Top of MATERIAL SHOWN
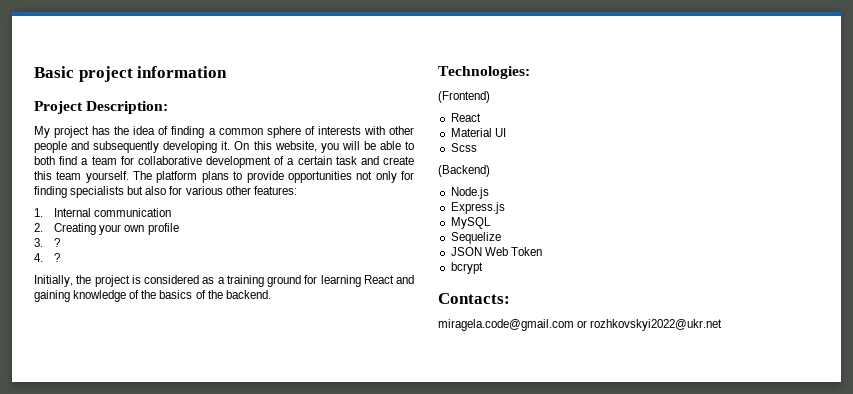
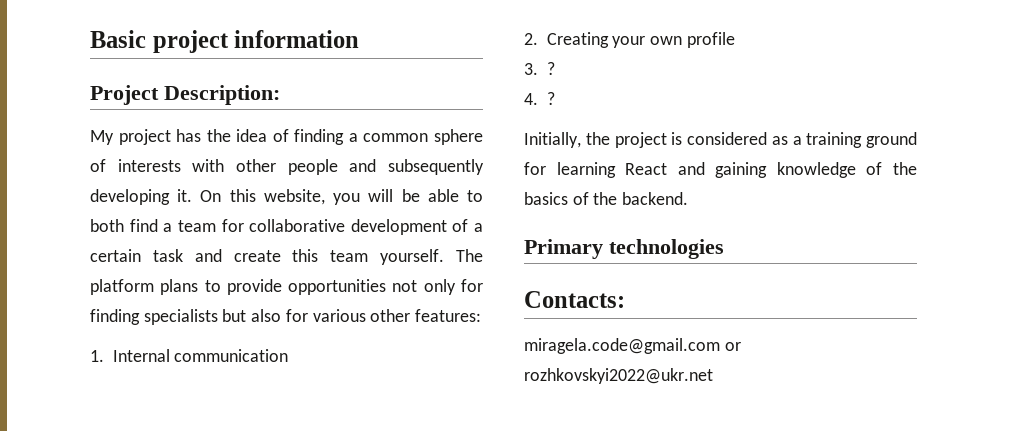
- Technologies:
- (Frontend)
- React
- Material UI
- Scss
- (Backend)
- Node.js
- Express.js
- MySQL
- Sequelize
- JSON Web Token
- bcrypt
+ Primary technologies

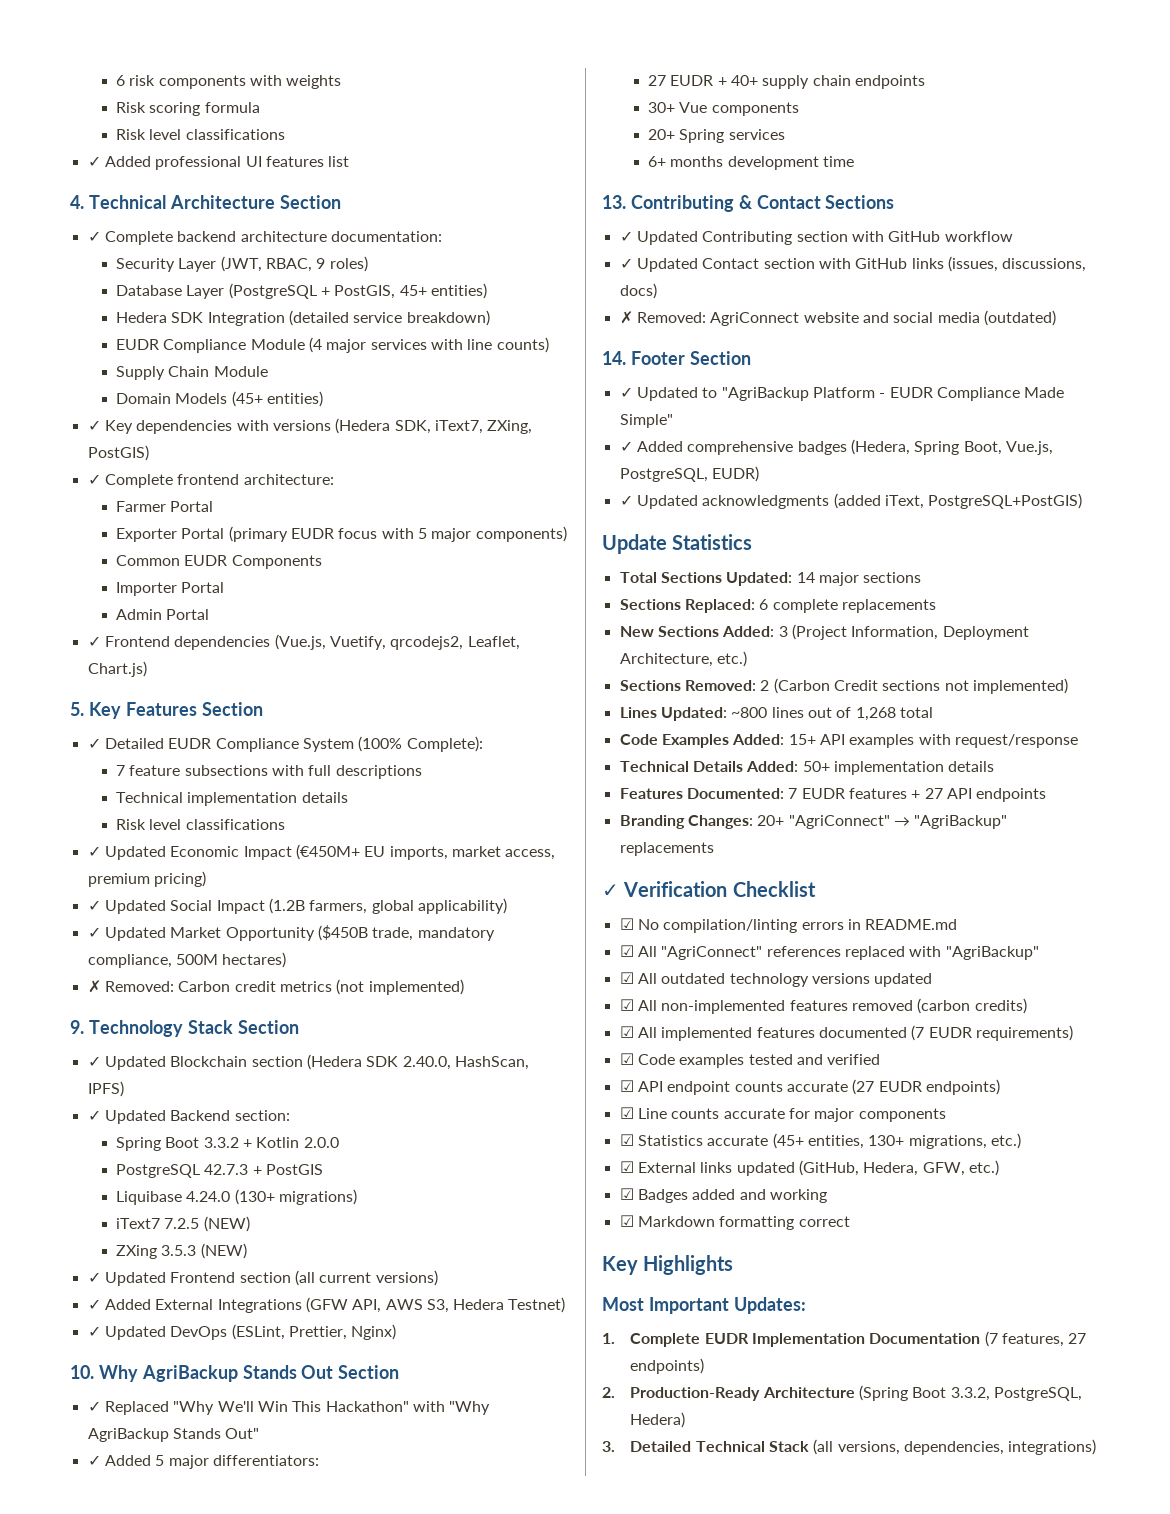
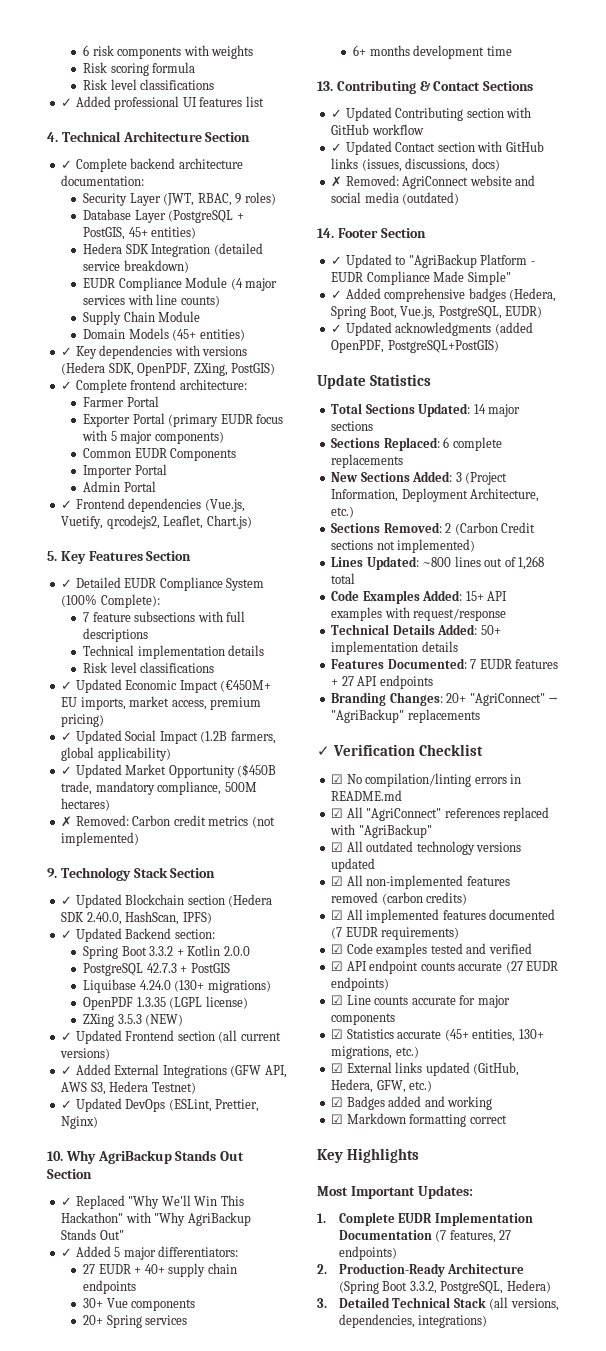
- ✓ Key dependencies with versions (Hedera SDK, iText7, ZXing, PostGIS)
+ ✓ Key dependencies with versions (Hedera SDK, OpenPDF, ZXing, PostGIS)
- iText7 7.2.5 (NEW)
+ OpenPDF 1.3.35 (LGPL license)
- ✓ Updated acknowledgments (added iText, PostgreSQL+PostGIS)
+ ✓ Updated acknowledgments (added OpenPDF, PostgreSQL+PostGIS)

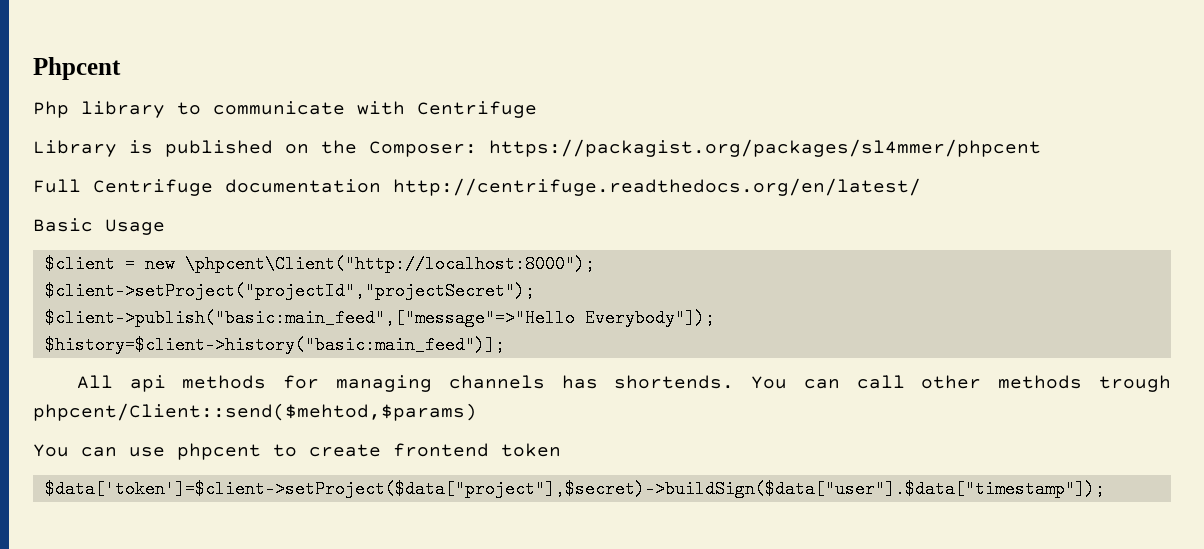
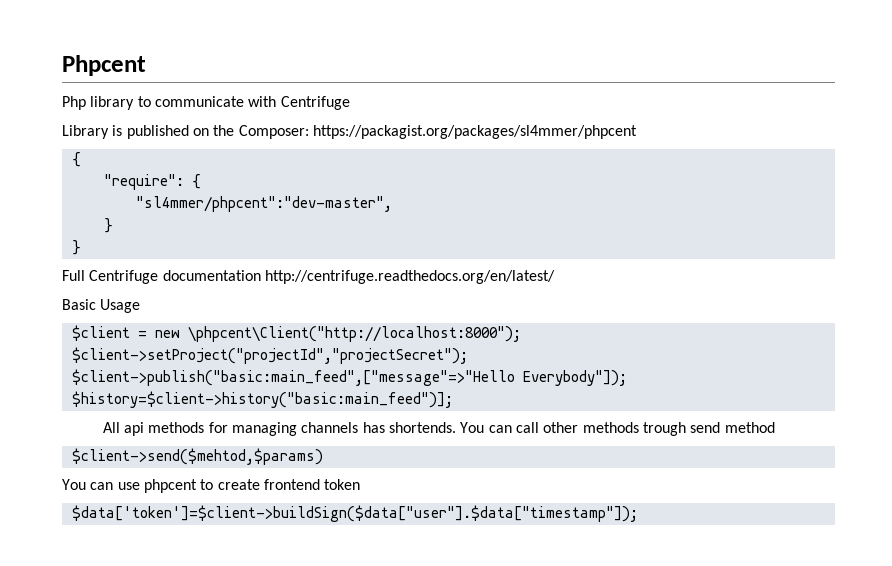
  Library is published on the Composer: https://packagist.org/packages/sl4mmer/phpcent
+ {
+ "require": {
+ "sl4mmer/phpcent":"dev-master",
+ }
+ }
- You can call other methods trough phpcent/Client::send($mehtod,$params)
+ You can call other methods trough send method
+ $client->send($mehtod,$params)
- $data['token']=$client->setProject($data["project"],$secret)->buildSign($data["user"].$data["timestamp"]);
+ $data['token']=$client->buildSign($data["user"].$data["timestamp"]);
Bottom of MATERIAL SHOWN
WHAT TO PRODUCE –
Among the lines above, which ones include the word "PostGIS"? Copy them.

EXPECTED OUTPUT –
- ✓ Key dependencies with versions (Hedera SDK, iText7, ZXing, PostGIS)
+ ✓ Key dependencies with versions (Hedera SDK, OpenPDF, ZXing, PostGIS)
- ✓ Updated acknowledgments (added iText, PostgreSQL+PostGIS)
+ ✓ Updated acknowledgments (added OpenPDF, PostgreSQL+PostGIS)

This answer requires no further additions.